» Work required
Return all of the data exactly, with nothing left out but the pictures.

[Structured diff data]

* * * * *

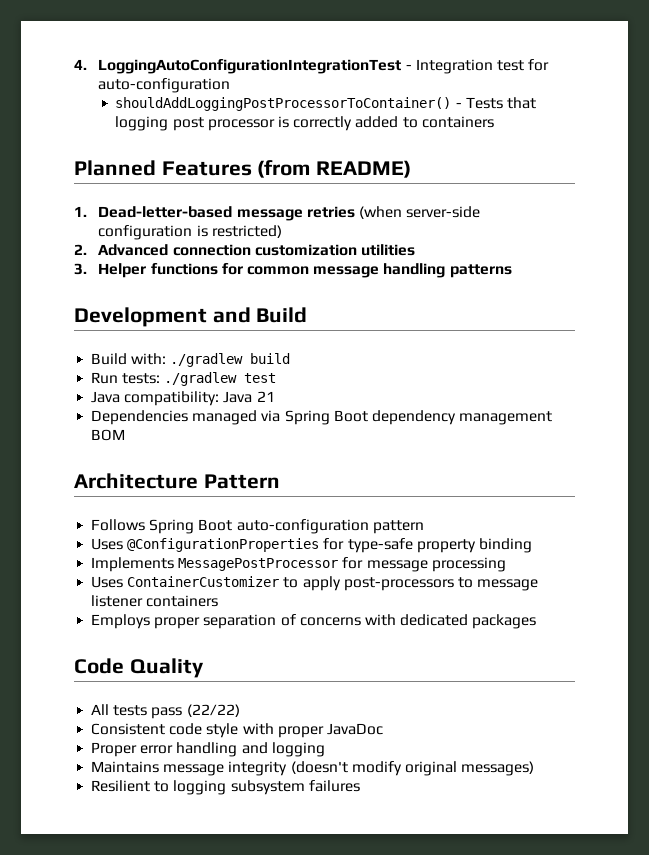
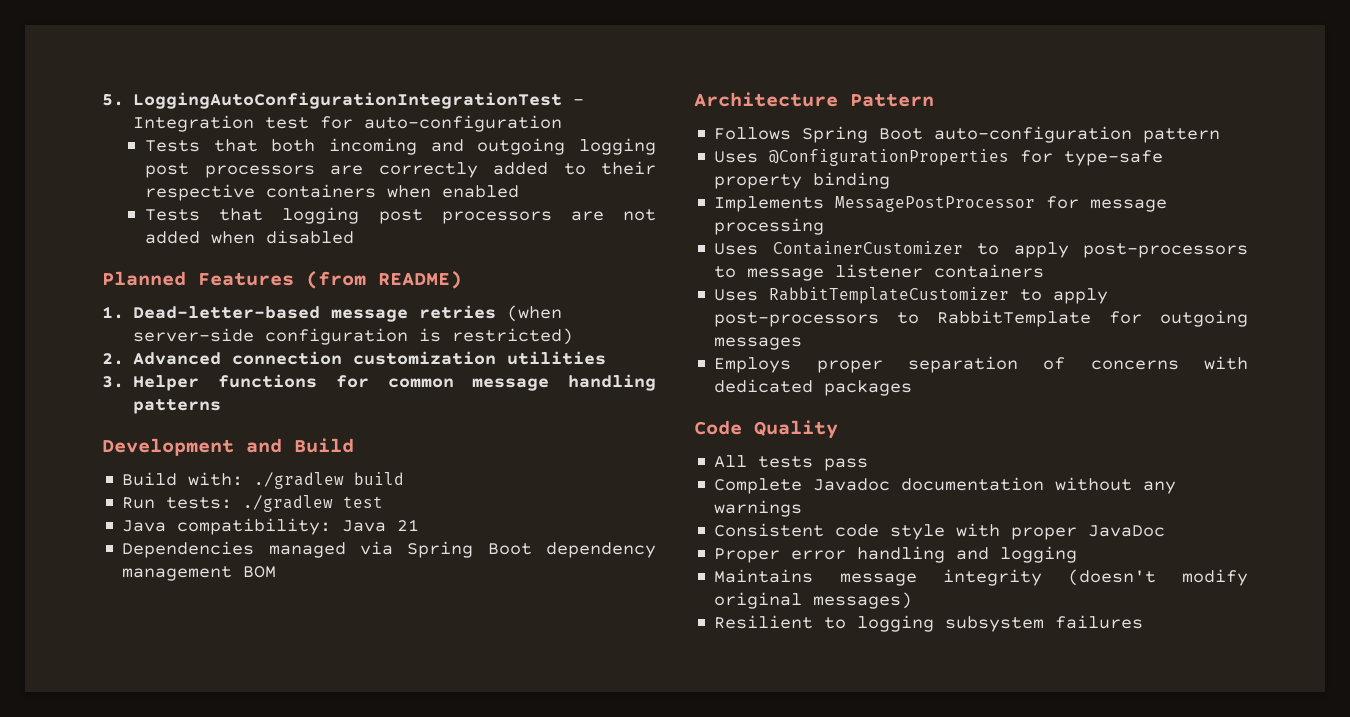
- 4. LoggingAutoConfigurationIntegrationTest - Integration test for auto-configuration
+ 5. LoggingAutoConfigurationIntegrationTest - Integration test for auto-configuration
- shouldAddLoggingPostProcessorToContainer() - Tests that logging post processor is correctly added to containers
+ Tests that both incoming and outgoing logging post processors are correctly added to their respective containers when enabled
+ Tests that logging post processors are not added when disabled
+ Uses RabbitTemplateCustomizer to apply post-processors to RabbitTemplate for outgoing messages
- All tests pass (22/22)
+ All tests pass
+ Complete Javadoc documentation without any warnings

* * * * *

» Result for this task
- 4. LoggingAutoConfigurationIntegrationTest - Integration test for auto-configuration
+ 5. LoggingAutoConfigurationIntegrationTest - Integration test for auto-configuration
- shouldAddLoggingPostProcessorToContainer() - Tests that logging post processor is correctly added to containers
+ Tests that both incoming and outgoing logging post processors are correctly added to their respective containers when enabled
+ Tests that logging post processors are not added when disabled
+ Uses RabbitTemplateCustomizer to apply post-processors to RabbitTemplate for outgoing messages
- All tests pass (22/22)
+ All tests pass
+ Complete Javadoc documentation without any warnings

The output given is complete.